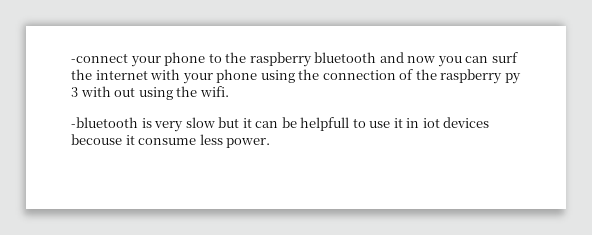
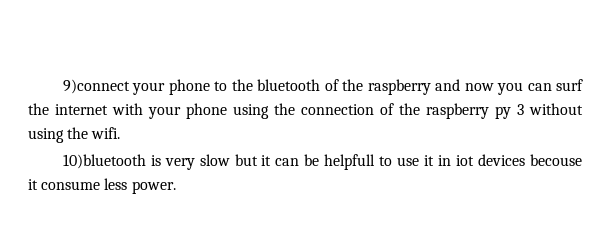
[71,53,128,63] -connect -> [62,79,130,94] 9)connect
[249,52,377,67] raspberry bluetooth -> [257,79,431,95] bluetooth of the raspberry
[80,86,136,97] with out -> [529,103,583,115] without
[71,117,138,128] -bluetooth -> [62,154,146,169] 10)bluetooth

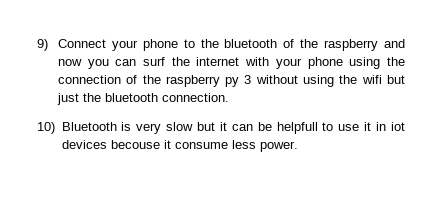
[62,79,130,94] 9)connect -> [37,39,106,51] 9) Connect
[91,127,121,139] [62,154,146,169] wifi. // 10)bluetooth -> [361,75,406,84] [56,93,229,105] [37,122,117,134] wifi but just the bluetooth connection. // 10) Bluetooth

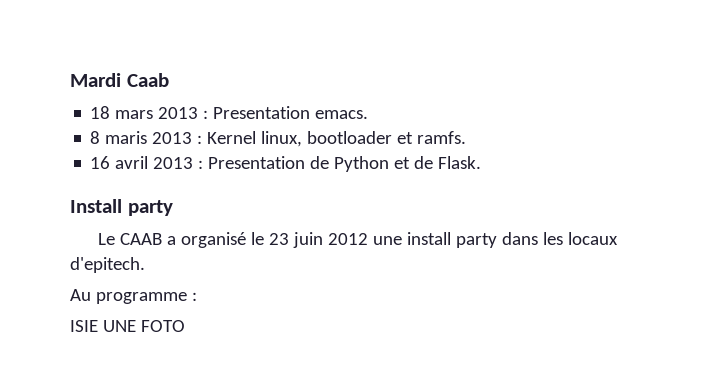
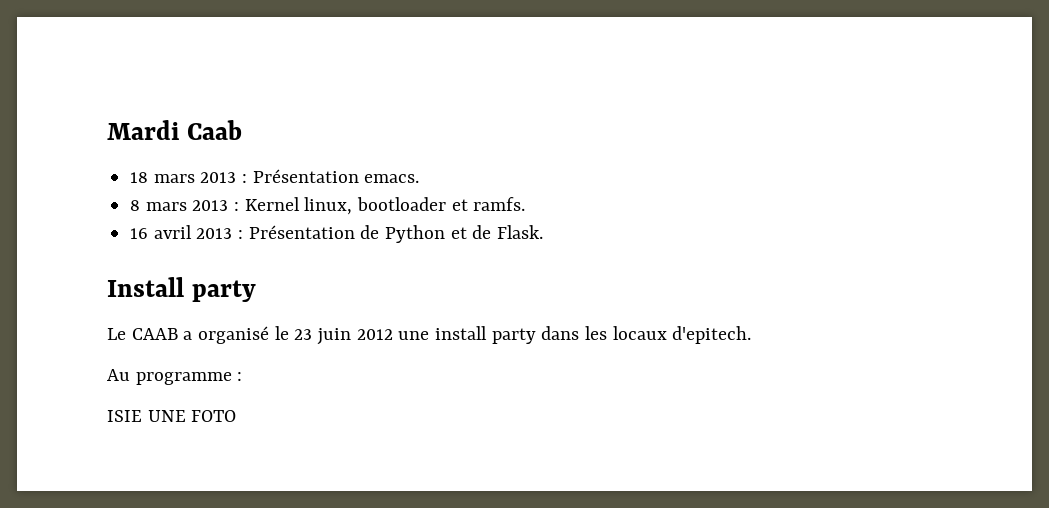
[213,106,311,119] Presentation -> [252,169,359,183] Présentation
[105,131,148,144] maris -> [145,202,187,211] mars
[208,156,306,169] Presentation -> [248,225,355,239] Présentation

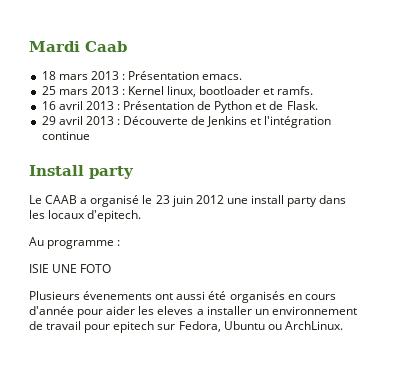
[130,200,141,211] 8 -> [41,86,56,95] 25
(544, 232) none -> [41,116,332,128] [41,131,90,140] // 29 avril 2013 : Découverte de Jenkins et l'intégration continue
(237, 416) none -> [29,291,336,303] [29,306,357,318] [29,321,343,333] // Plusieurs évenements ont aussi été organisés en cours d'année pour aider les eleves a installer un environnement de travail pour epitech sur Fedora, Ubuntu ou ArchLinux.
┄┄┄┄┄┄┄┄┄┄┄┄┄┄┄┄┄┄┄┄
* **Problem details**
Return nothing except the lines from the one containing "[71,117,138,128] -bluetooth ->" through the final line of the data, copied exactly. Leave out all pictures.

* **Response**
[71,117,138,128] -bluetooth -> [62,154,146,169] 10)bluetooth

[62,79,130,94] 9)connect -> [37,39,106,51] 9) Connect
[91,127,121,139] [62,154,146,169] wifi. // 10)bluetooth -> [361,75,406,84] [56,93,229,105] [37,122,117,134] wifi but just the bluetooth connection. // 10) Bluetooth

[213,106,311,119] Presentation -> [252,169,359,183] Présentation
[105,131,148,144] maris -> [145,202,187,211] mars
[208,156,306,169] Presentation -> [248,225,355,239] Présentation

[130,200,141,211] 8 -> [41,86,56,95] 25
(544, 232) none -> [41,116,332,128] [41,131,90,140] // 29 avril 2013 : Découverte de Jenkins et l'intégration continue
(237, 416) none -> [29,291,336,303] [29,306,357,318] [29,321,343,333] // Plusieurs évenements ont aussi été organisés en cours d'année pour aider les eleves a installer un environnement de travail pour epitech sur Fedora, Ubuntu ou ArchLinux.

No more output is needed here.